Солдат видел, что враг больше не шевелится. Он встал. Штык был окрашен красным. Он очистил его о землю и сунул обратно в ножны. Коробка с взрывателями, которую он как раз хотел открыть, так и осталась в окопе. Он, не понимая, взглянул на сжавшегося человека. Офицер. Еще дышит. Из раны сочится кровь. На груди сверкнула эмалевая красная звезда.
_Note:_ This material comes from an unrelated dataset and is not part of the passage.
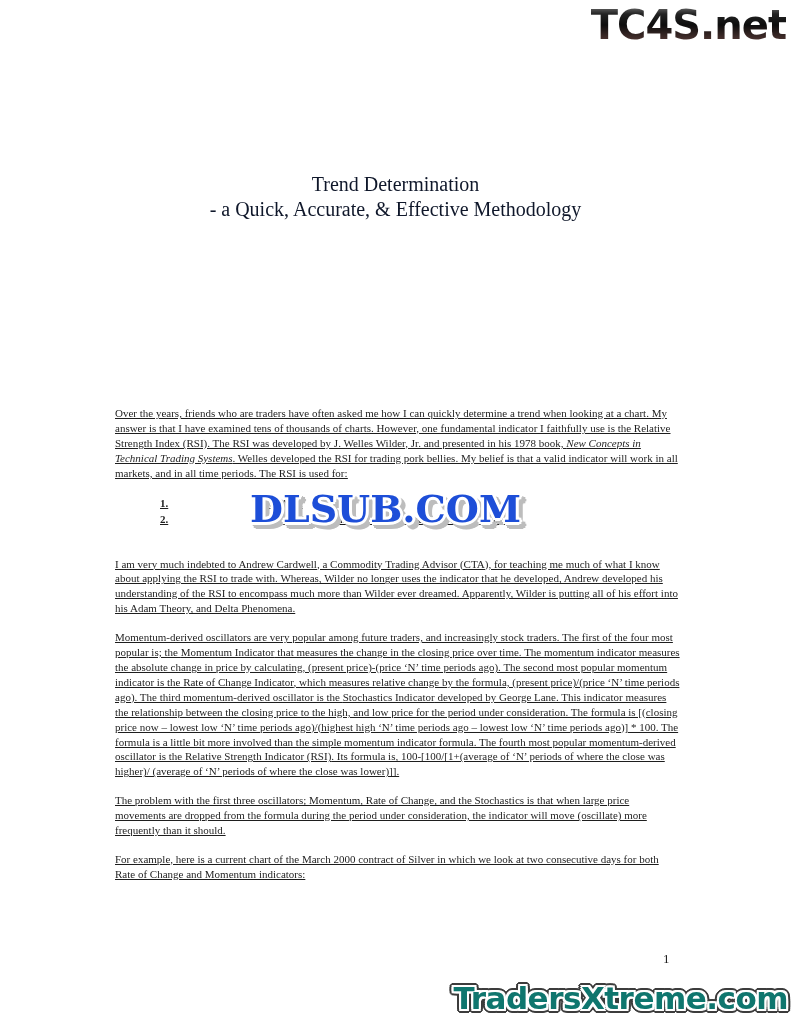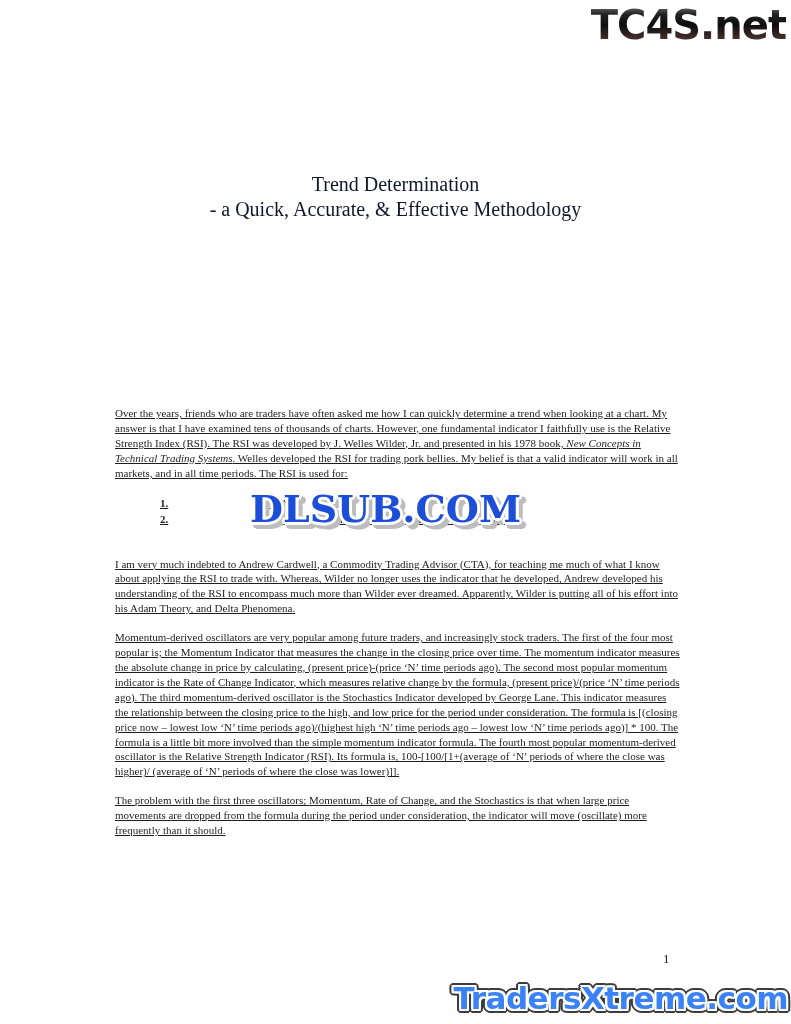"For example, here is a" p { html: none -> <p><span>For example, here is a current chart of the March 2000 contract of Silver in which we look at two consecutive days for both Rate of Change and Momentum indicators:</span></p> }
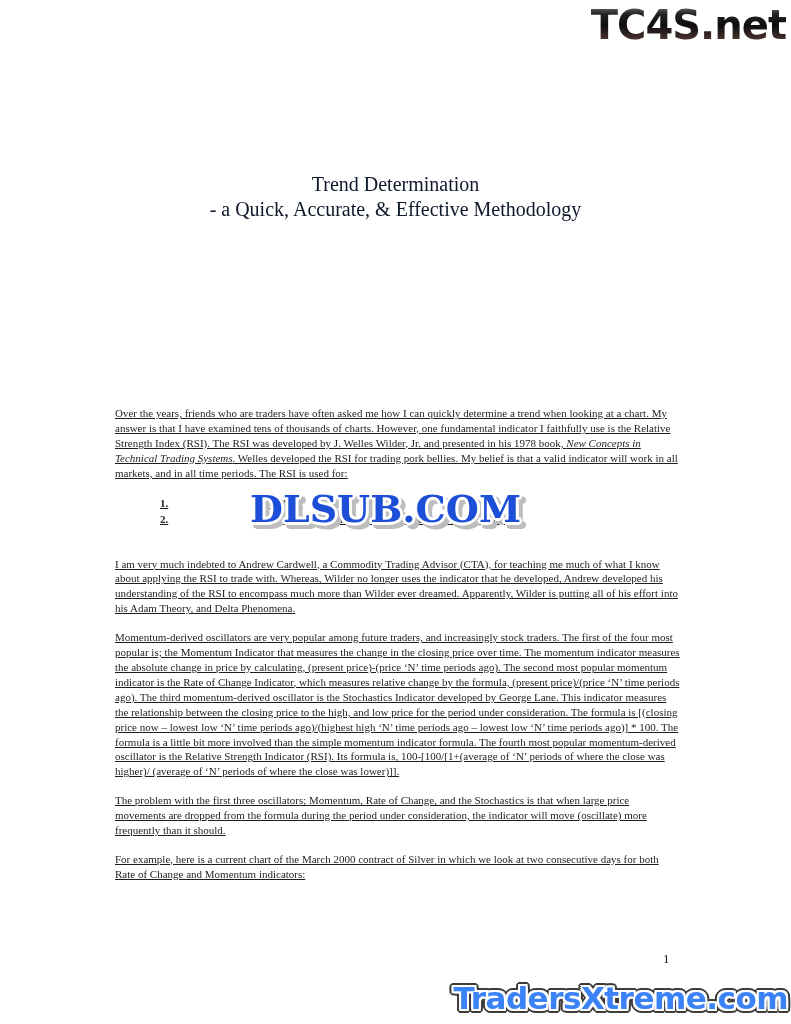"TradersXtreme.com" div.logo-tx { color: #3b82f6 -> #0f766e }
Каска сползла назад. Волосы слиплись от пота, пальцы растопырены. Под правой рукой — автомат. Солдат отбросил его ударом ноги в сторону. То, что это было необходимо, он знал по опыту. Солдат привалился к брустверу. Его колени дрожали. От каждого движения вражеского офицера ему становилось плохо. Он чувствовал боль в бедре другого. Он мог закричать. Не отрывая взгляда от чужого лица, он взял карабин. Тут русский медленно открыл глаза, и солдат понял, что он этого не сделает. Глаза другого удивленно сверкнули. Казалось, они ничего не понимают.
Солдат опустил карабин и снова прислонился к брустверу. Он присел на колени и погладил раненого по руке. В тумане продолжал стрелять пулемет. Солдат подложил руку под голову русского, обхватил его колени и поднял его. Качаясь, он потащился со своим грузом по окопу к пулемету.
V
Дома вдоль деревенской улицы стояли в огне. Крыши из дранки и соломы светились жаром. Дом артиллерийского полковника, во французском стиле, горел на окраине деревни Подрова. Даже по шесту колодезного журавля бегали язычки пламени. Жестяной вымпел батальона скрипел на горячем ветру. Только изба майора казалась до сих пор невредимой, напоминала черный ящик в дыму.
Майор разговаривал по телефону:
— Если я вам заявил, что Подрова горит. Если я обратил ваше внимание, что в ближайшее время будет оборвана связь. Если уже полчаса русская артиллерия ведет огонь по этому пункту. И если нас постоянно с бреющего полета самолеты обстреливают зажигательными снарядами, то вы можете быть уверены, что речь идет не о бое местного значения, а о том, что русские перешли в наступление.
— Мой дорогой Шнитцер, — ответил голос на другом конце провода, — в соответствии с тем, что мы здесь, в штабе дивизии, знаем о противнике, все это полностью исключено. Речь идет об ограниченной, может быть, ожесточенной атаке на опорный пункт и, как всегда, на несчастную высоту. Господин генерал считает, что ваша рота уладит дело. Он просит вас через меня держать его в курсе событий.